| TASK INPUTS |
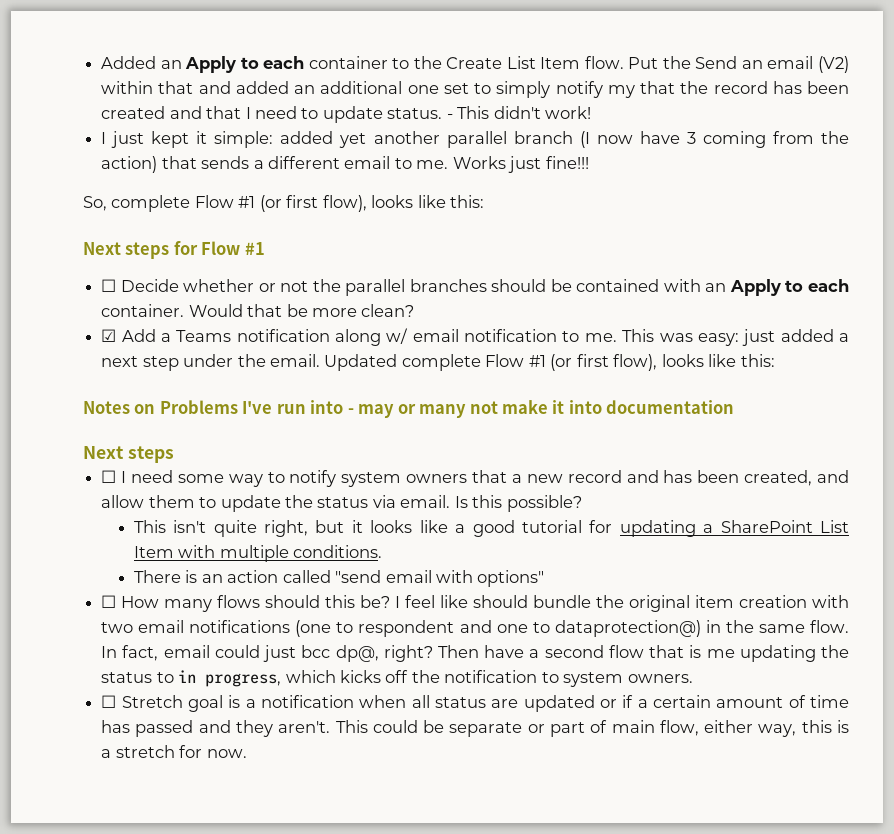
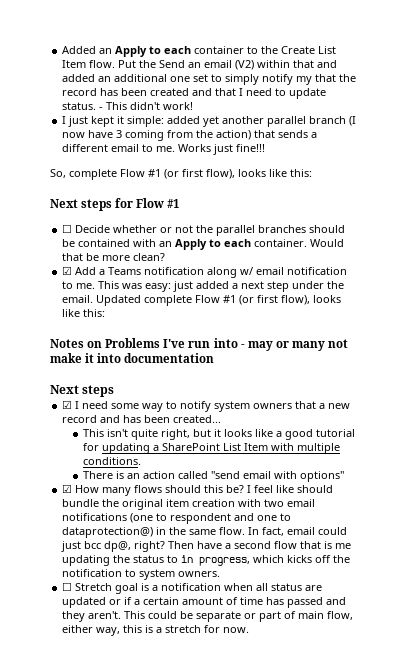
[101,470,117,483] ☐ -> [62,400,73,409] ☑
[744,470,849,486] [101,495,582,512] created, and allow them to update the status via email. Is this possible? -> [173,415,222,423] created...
[101,595,117,608] ☐ -> [62,484,73,493] ☑

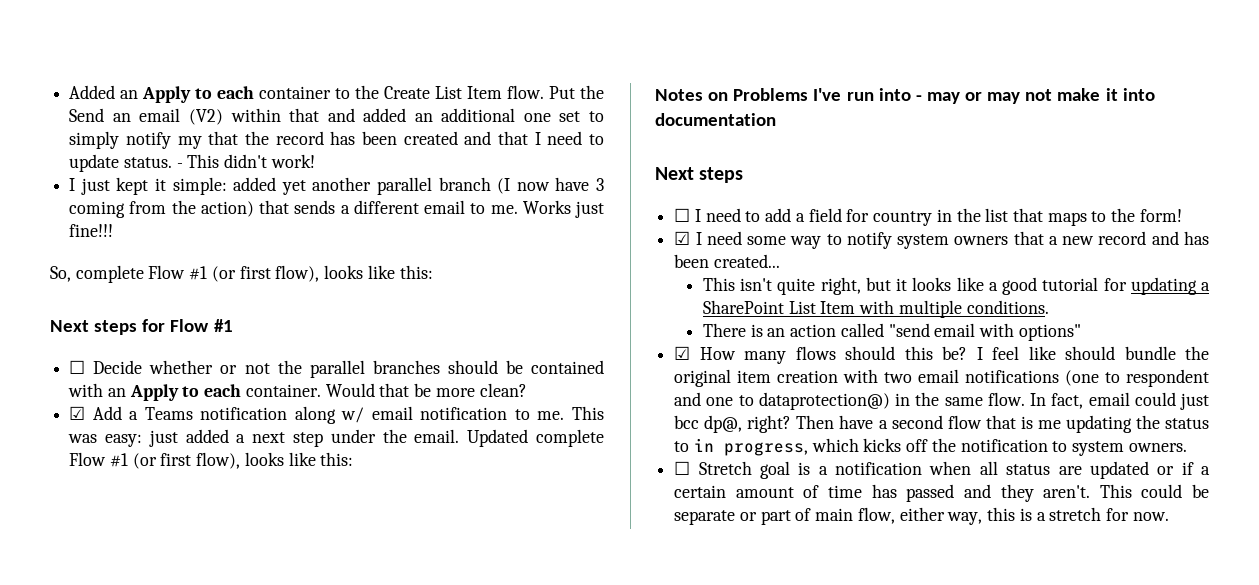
[291,341,325,351] many -> [987,92,1021,104] may
(115, 391) none -> [674,208,1182,226] // ☐ I need to add a field for country in the list that maps to the form!

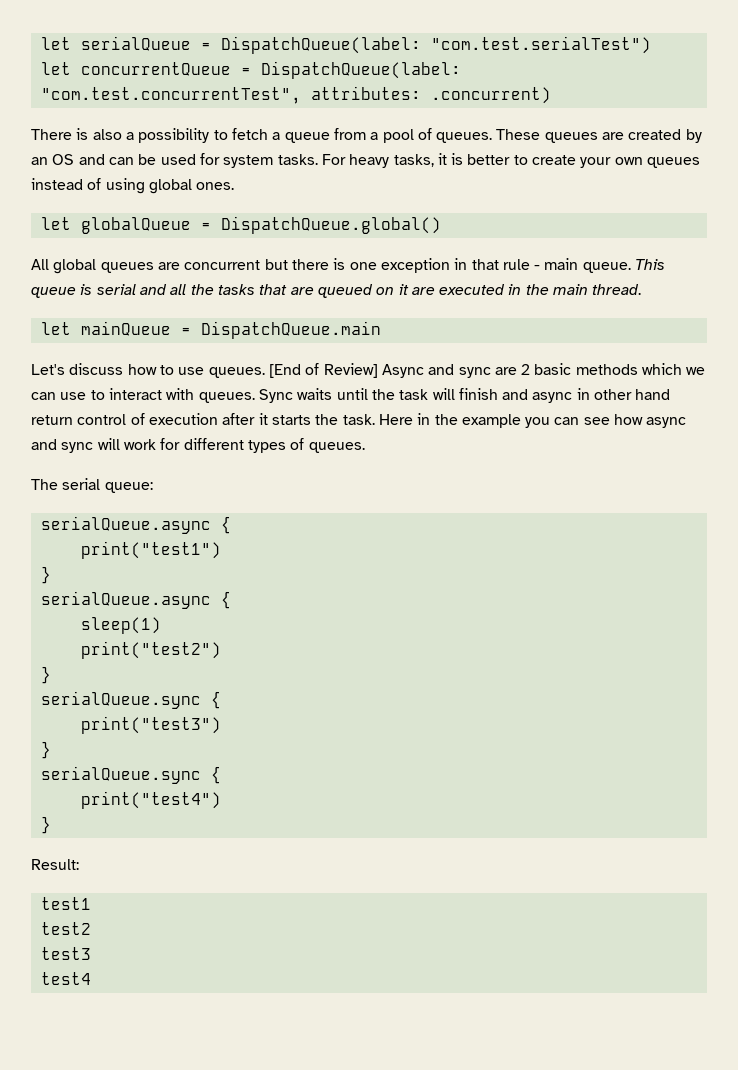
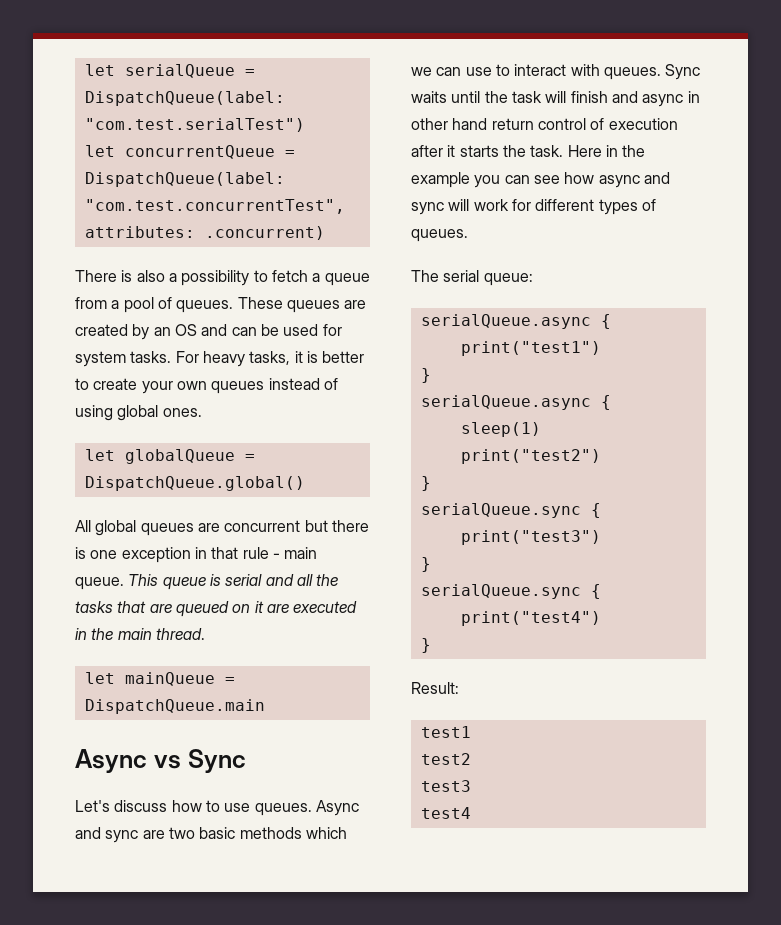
(381, 330) none -> [75,749,246,773] // Async vs Sync
[268,363,378,378] [End of Review] -> (312, 809) none
[521,364,531,375] 2 -> [168,827,195,839] two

| WHAT IS BEING ASKED |
Pictures are to be omitted; set down the rest of the entries exactly as given.

| RESPONSE AREA |
[101,470,117,483] ☐ -> [62,400,73,409] ☑
[744,470,849,486] [101,495,582,512] created, and allow them to update the status via email. Is this possible? -> [173,415,222,423] created...
[101,595,117,608] ☐ -> [62,484,73,493] ☑

[291,341,325,351] many -> [987,92,1021,104] may
(115, 391) none -> [674,208,1182,226] // ☐ I need to add a field for country in the list that maps to the form!

(381, 330) none -> [75,749,246,773] // Async vs Sync
[268,363,378,378] [End of Review] -> (312, 809) none
[521,364,531,375] 2 -> [168,827,195,839] two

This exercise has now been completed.